WORK REQUEST:
Working from the entries below, count every line that includes the word "flex". Return the figure alone.

------------------------------------------------------------------------

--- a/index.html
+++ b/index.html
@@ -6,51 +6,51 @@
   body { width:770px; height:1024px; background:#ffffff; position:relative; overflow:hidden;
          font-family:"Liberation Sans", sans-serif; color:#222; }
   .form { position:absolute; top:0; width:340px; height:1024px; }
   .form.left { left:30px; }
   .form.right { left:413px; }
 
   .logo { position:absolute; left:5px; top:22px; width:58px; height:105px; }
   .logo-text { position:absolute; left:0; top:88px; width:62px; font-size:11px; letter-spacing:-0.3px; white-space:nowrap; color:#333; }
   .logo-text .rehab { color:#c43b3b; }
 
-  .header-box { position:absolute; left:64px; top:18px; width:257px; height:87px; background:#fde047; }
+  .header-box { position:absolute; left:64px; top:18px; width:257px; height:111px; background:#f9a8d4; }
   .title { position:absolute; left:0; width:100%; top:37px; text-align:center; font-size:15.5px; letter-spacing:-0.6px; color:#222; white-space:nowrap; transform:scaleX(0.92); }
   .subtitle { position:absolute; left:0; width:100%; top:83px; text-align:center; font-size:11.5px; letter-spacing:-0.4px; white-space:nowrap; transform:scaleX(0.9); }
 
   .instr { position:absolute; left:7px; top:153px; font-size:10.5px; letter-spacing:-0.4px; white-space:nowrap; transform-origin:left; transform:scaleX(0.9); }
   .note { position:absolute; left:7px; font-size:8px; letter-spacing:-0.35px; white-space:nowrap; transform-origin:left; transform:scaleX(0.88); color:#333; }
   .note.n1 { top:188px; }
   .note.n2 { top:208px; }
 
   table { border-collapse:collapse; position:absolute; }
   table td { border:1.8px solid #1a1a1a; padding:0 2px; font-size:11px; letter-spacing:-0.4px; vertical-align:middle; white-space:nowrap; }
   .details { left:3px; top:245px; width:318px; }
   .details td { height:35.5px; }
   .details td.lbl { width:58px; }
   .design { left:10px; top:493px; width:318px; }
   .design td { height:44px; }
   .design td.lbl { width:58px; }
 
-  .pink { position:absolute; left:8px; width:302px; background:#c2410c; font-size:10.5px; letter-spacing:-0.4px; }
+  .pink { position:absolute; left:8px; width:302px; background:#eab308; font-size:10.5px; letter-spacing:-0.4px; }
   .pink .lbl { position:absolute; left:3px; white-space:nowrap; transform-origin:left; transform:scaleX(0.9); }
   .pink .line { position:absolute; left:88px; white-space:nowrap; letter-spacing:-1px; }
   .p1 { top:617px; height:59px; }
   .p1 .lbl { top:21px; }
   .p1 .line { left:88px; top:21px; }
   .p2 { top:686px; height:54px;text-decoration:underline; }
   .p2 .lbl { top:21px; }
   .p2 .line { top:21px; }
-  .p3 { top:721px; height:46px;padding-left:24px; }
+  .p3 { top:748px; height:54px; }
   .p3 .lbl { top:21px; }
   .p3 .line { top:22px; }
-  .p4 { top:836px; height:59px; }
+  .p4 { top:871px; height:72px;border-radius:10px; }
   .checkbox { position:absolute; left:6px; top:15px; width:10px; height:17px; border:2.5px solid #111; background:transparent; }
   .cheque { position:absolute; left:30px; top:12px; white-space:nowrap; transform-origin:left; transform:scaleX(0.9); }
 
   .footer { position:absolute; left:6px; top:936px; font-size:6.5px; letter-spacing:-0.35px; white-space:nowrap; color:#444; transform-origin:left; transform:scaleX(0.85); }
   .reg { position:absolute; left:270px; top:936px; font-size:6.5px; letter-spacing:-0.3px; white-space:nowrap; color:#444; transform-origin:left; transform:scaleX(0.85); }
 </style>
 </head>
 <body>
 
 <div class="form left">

------------------------------------------------------------------------

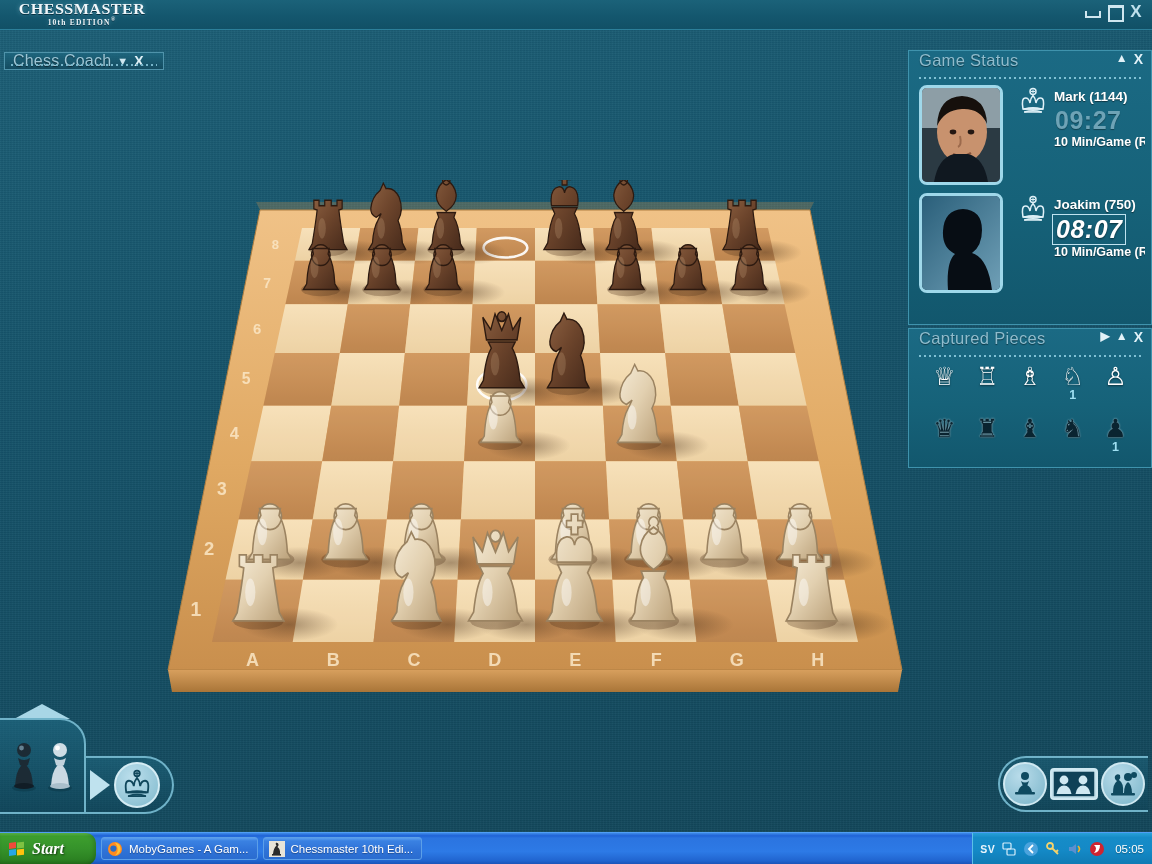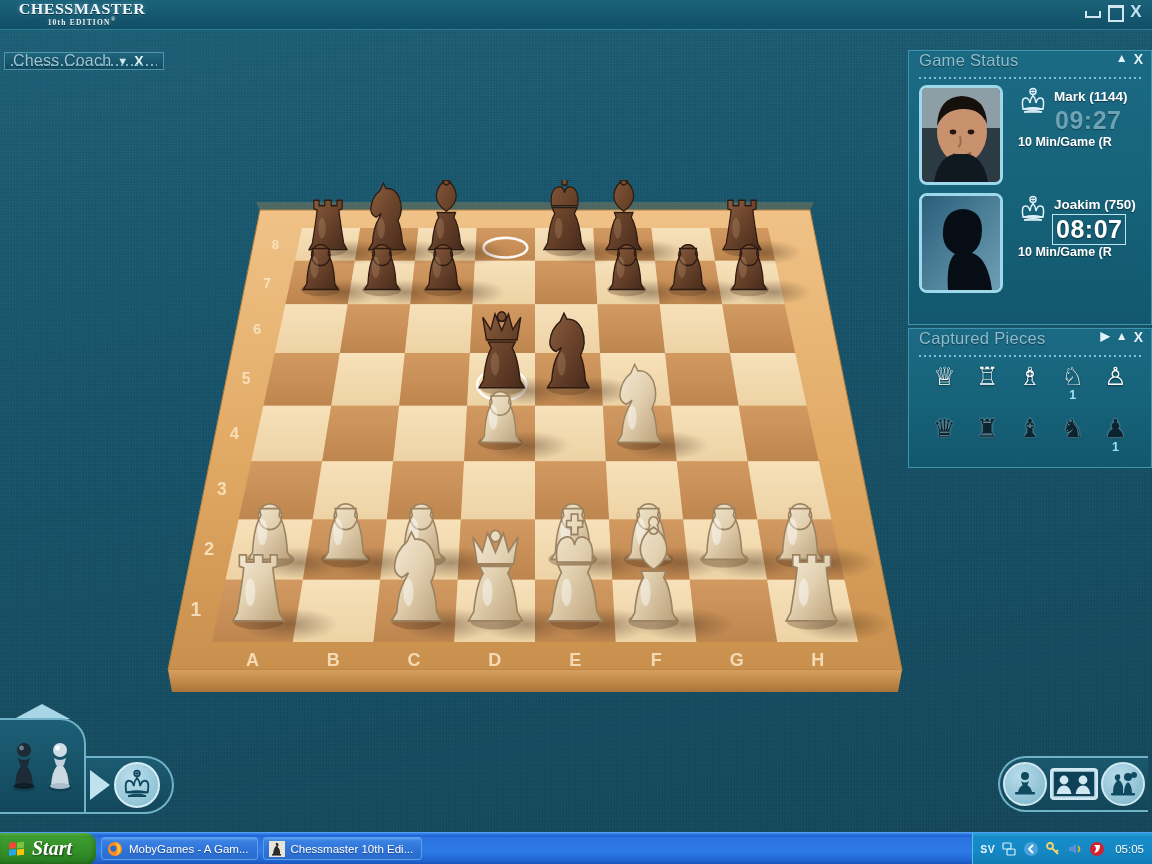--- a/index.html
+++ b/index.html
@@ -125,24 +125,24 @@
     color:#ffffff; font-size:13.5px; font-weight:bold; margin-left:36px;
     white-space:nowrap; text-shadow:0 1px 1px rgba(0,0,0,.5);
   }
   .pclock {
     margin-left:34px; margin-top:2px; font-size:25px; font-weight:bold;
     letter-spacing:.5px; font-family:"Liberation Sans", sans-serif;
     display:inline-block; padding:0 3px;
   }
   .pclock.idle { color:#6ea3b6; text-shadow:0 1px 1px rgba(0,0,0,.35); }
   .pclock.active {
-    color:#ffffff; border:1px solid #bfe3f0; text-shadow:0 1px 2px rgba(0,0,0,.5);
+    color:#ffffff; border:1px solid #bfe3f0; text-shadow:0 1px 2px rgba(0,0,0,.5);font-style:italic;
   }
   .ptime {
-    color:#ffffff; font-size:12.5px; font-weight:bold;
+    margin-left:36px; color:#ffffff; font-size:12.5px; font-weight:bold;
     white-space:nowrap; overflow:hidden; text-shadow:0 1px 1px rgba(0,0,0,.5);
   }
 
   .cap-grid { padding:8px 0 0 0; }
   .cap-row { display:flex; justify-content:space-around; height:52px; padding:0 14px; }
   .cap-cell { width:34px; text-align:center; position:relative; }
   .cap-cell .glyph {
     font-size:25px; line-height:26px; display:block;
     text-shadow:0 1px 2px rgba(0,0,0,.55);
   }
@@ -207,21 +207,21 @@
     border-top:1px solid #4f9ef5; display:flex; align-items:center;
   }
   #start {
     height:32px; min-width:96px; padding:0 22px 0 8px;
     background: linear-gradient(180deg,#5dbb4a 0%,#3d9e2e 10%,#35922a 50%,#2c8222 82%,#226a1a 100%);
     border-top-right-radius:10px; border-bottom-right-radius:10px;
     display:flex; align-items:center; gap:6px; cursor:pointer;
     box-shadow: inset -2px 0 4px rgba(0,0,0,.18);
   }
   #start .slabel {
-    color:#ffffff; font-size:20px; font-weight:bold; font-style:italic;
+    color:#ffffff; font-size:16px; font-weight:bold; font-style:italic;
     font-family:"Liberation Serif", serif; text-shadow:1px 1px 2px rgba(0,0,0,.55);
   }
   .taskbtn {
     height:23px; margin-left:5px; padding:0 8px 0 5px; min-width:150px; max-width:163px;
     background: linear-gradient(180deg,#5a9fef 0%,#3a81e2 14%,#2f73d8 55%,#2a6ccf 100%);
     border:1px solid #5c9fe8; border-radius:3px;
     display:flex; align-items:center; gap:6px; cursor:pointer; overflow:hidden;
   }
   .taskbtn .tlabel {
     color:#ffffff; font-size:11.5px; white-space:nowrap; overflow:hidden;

------------------------------------------------------------------------

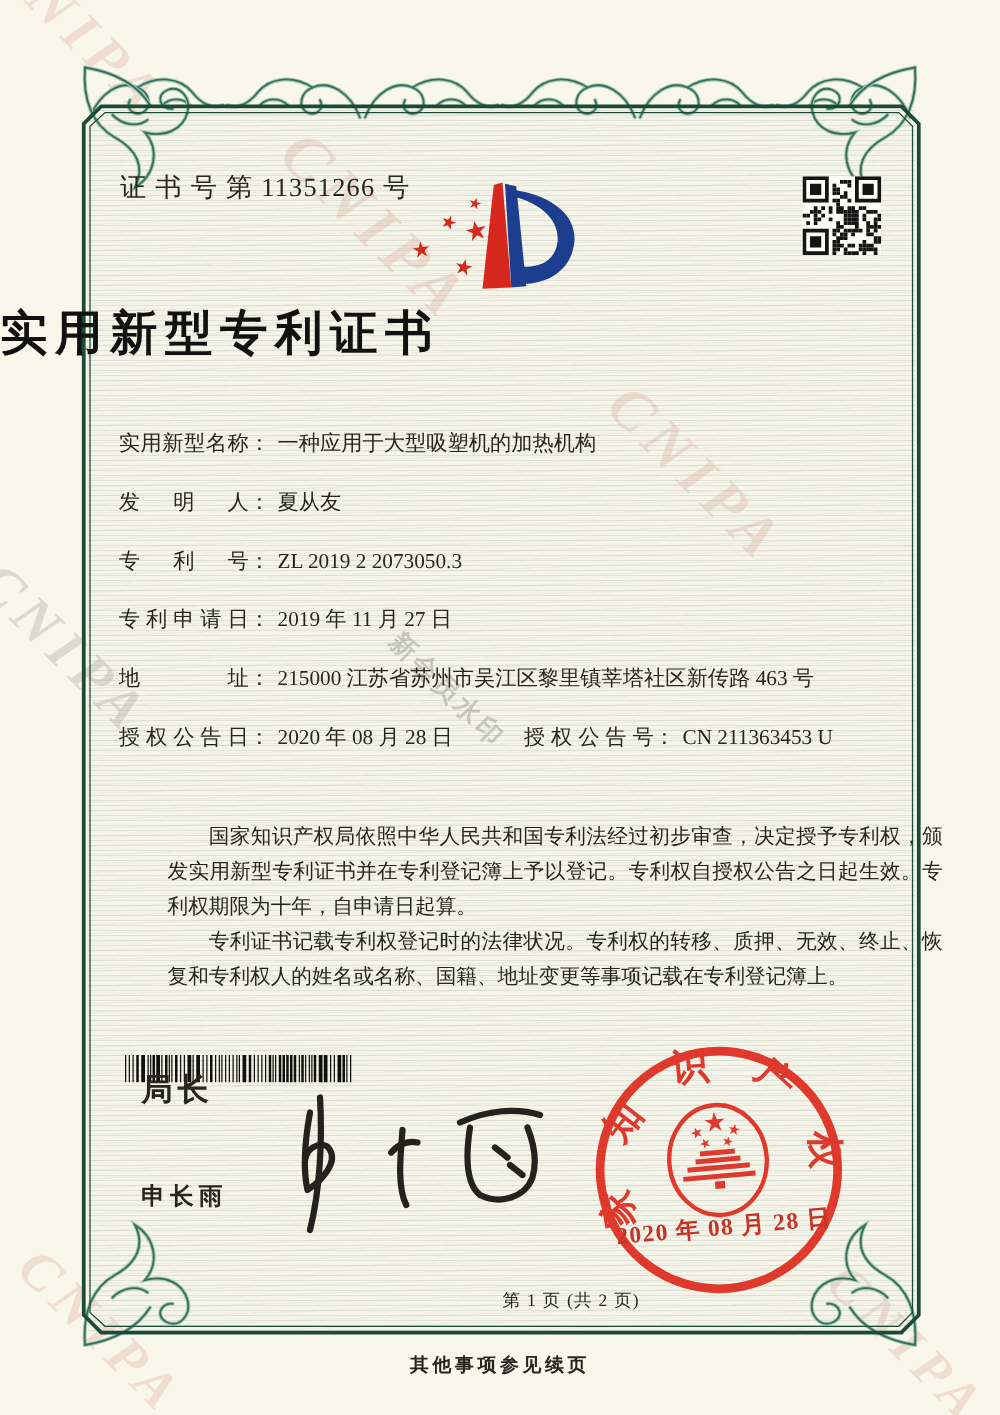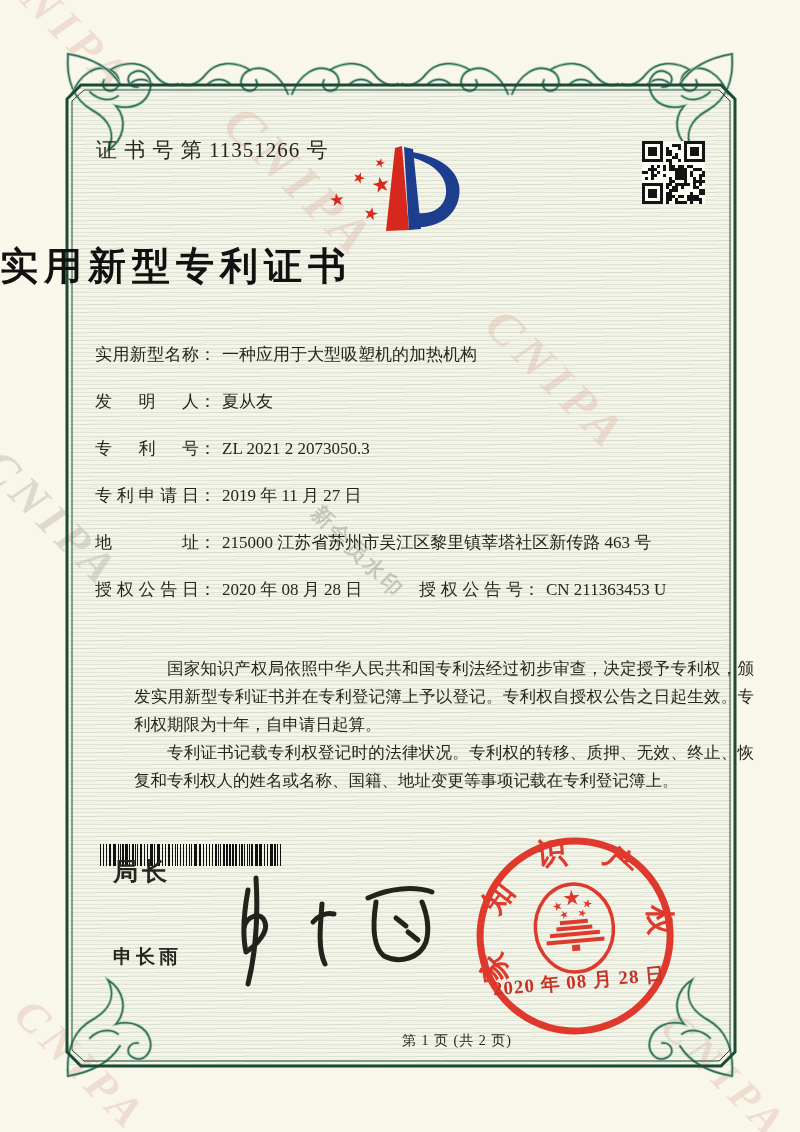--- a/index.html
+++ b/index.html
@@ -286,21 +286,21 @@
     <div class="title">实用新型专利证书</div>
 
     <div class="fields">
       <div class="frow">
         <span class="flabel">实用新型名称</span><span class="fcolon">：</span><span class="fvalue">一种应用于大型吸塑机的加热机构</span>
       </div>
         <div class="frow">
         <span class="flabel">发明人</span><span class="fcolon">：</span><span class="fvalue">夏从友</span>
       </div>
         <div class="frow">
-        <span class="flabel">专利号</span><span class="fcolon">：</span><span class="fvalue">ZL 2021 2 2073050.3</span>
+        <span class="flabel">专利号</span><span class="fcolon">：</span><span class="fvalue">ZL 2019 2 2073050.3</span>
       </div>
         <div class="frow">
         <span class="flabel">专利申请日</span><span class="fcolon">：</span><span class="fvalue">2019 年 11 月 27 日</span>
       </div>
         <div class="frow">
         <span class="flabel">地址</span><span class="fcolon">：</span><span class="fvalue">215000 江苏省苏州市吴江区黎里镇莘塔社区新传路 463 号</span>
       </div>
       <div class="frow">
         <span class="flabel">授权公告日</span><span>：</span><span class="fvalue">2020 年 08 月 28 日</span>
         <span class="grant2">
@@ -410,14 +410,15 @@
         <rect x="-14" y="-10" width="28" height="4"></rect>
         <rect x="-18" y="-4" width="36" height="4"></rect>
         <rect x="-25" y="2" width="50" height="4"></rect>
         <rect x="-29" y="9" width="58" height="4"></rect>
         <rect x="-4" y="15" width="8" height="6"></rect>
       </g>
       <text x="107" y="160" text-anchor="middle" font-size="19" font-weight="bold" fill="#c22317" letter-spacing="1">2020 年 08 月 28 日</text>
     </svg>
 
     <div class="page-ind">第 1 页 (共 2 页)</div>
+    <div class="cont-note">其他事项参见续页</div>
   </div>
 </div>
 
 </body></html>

------------------------------------------------------------------------

EXERCISE RESPONSE:
4